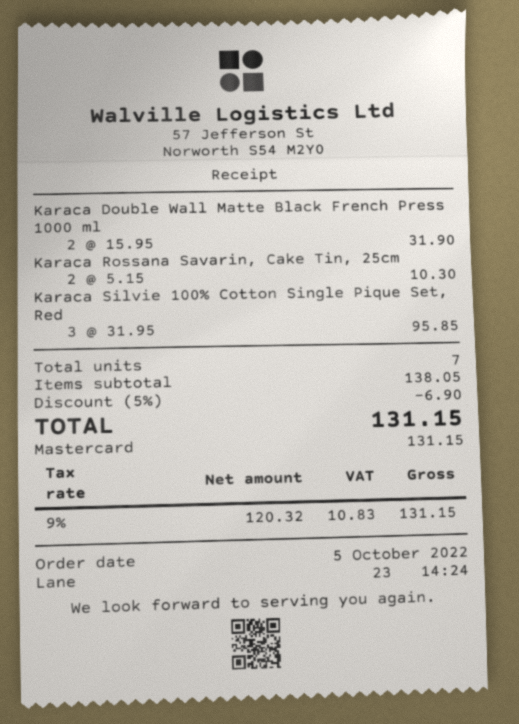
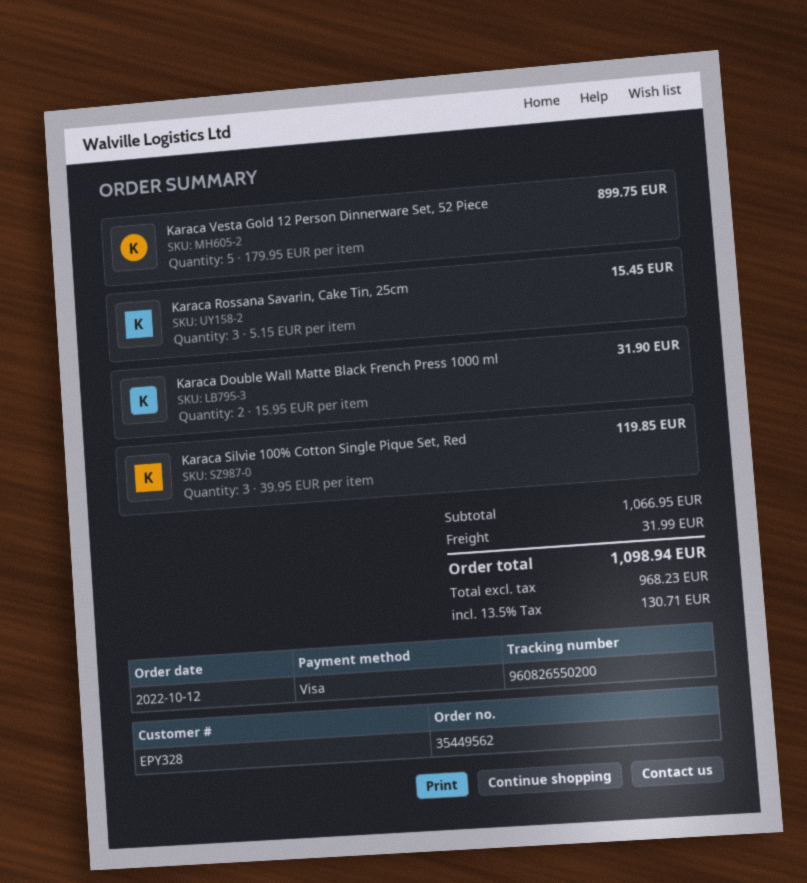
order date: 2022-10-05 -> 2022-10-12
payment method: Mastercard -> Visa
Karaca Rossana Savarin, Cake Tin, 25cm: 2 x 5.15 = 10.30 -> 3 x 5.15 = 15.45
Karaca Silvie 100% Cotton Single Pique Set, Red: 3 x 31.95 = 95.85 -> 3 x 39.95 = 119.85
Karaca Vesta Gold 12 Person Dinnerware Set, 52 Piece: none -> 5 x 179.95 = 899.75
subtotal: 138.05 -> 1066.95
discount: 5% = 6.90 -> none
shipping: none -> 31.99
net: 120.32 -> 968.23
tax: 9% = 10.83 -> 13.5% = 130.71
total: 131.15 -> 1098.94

WORK INSTRUCTION |
Give the count of lines in the records above that hold the string "Karaca", and only that count.

RESULT OF THE EXERCISE |
3